Our new scanner for Text4Shell
Some say, CVE-2022-42889 is the new Log4Shell, for which we developed our own tool to enumerate affected hosts back in 2021. Others like Rapid7 argue that it may not be as easy to exploit like Log4Shell. Regardless of the severity and exploitability of this vulnerability, we quickly morphed a clone of our Log4Shell plugin into an open source tool that can detect this vulnerability reasonably well.
Unlike with Log4Shell, we found no trivial way to do nesting with variable expansion, so we have no hostname or username detection this time for the first release.

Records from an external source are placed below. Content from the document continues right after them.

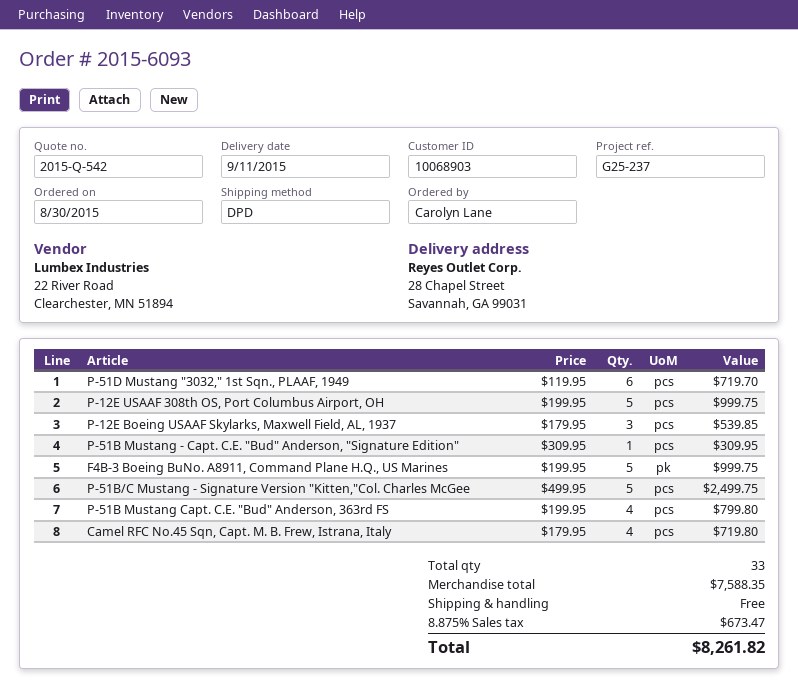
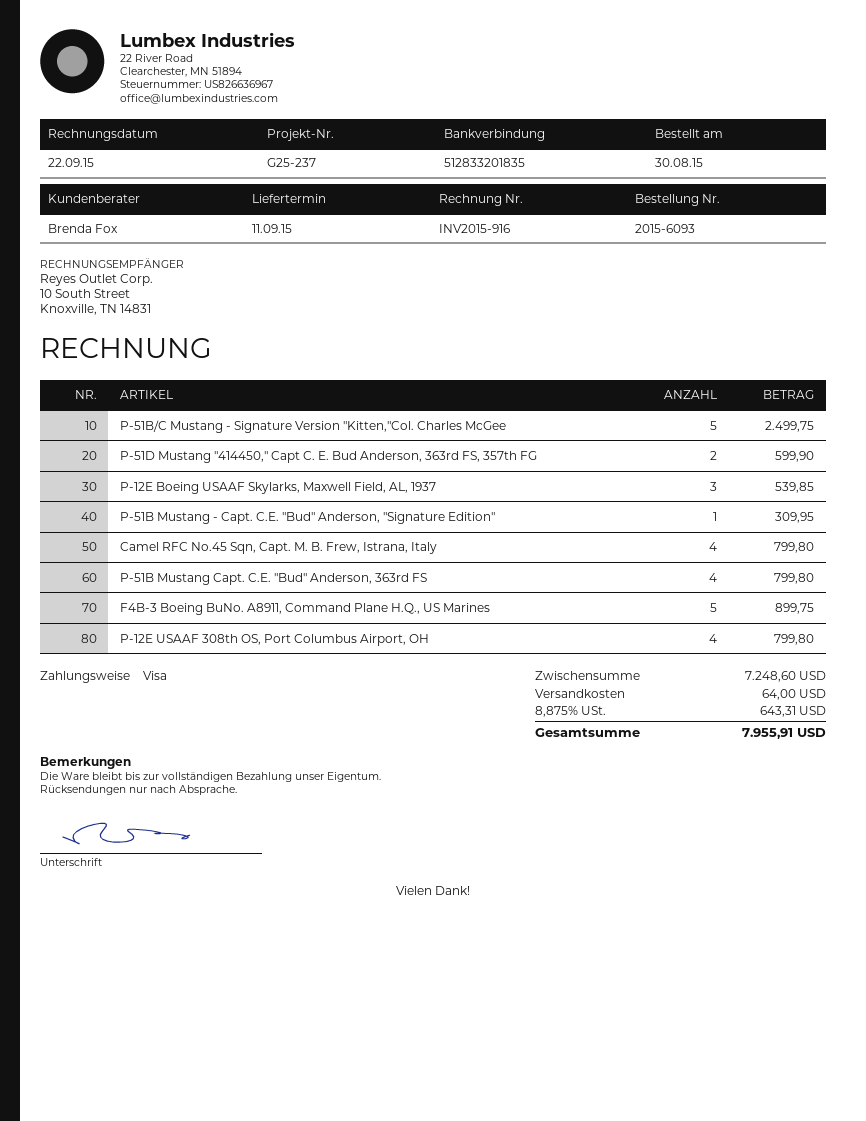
P-51D Mustang "3032," 1st Sqn., PLAAF, 1949: 6 for 719.70 -> none
P-12E USAAF 308th OS, Port Columbus Airport, OH: 5 for 999.75 -> 4 for 799.80
F4B-3 Boeing BuNo. A8911, Command Plane H.Q., US Marines: 5 for 999.75 -> 5 for 899.75
Camel RFC No.45 Sqn, Capt. M. B. Frew, Istrana, Italy: 4 for 719.80 -> 4 for 799.80
P-51D Mustang "414450," Capt C. E. Bud Anderson, 363rd FS, 357th FG: none -> 2 for 599.90
subtotal: 7588.35 -> 7248.60
shipping: 0.00 -> 64.00
tax: 8.875% = 673.47 -> 8.875% = 643.31
total: 8261.82 -> 7955.91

Although these could be added easily through code execution, this requires OS-specific payloads, which just didn’t feel like a necessity for an MVP. Pull requests are welcome, though, so if you feel like adding this, we would be happy to merge a properly written patch.
Although the PoC presented in the original GitHub advisory contained RCE in itself, we chose the “dns” method mentioned by Rapid7 in their blog post. This way, we have a simple yet reliable detection method to use with Burp Collaborator that doesn’t depend on any OS-specific behavior.
Just as with Log4Shell, we created a Burp Extender plugin that registers itself as an Active scanner check and generates payloads. Synchronous interaction is logged using built-in scanner, while a background thread polls for Collaborator interactions once per minute to test for hosts and services doing asynchronous processing.
The plugin can be downloaded from our GitHub repository under a GPLv3 license, pre-built JARs can be found on the Releases page, bug reports and pull requests are welcome.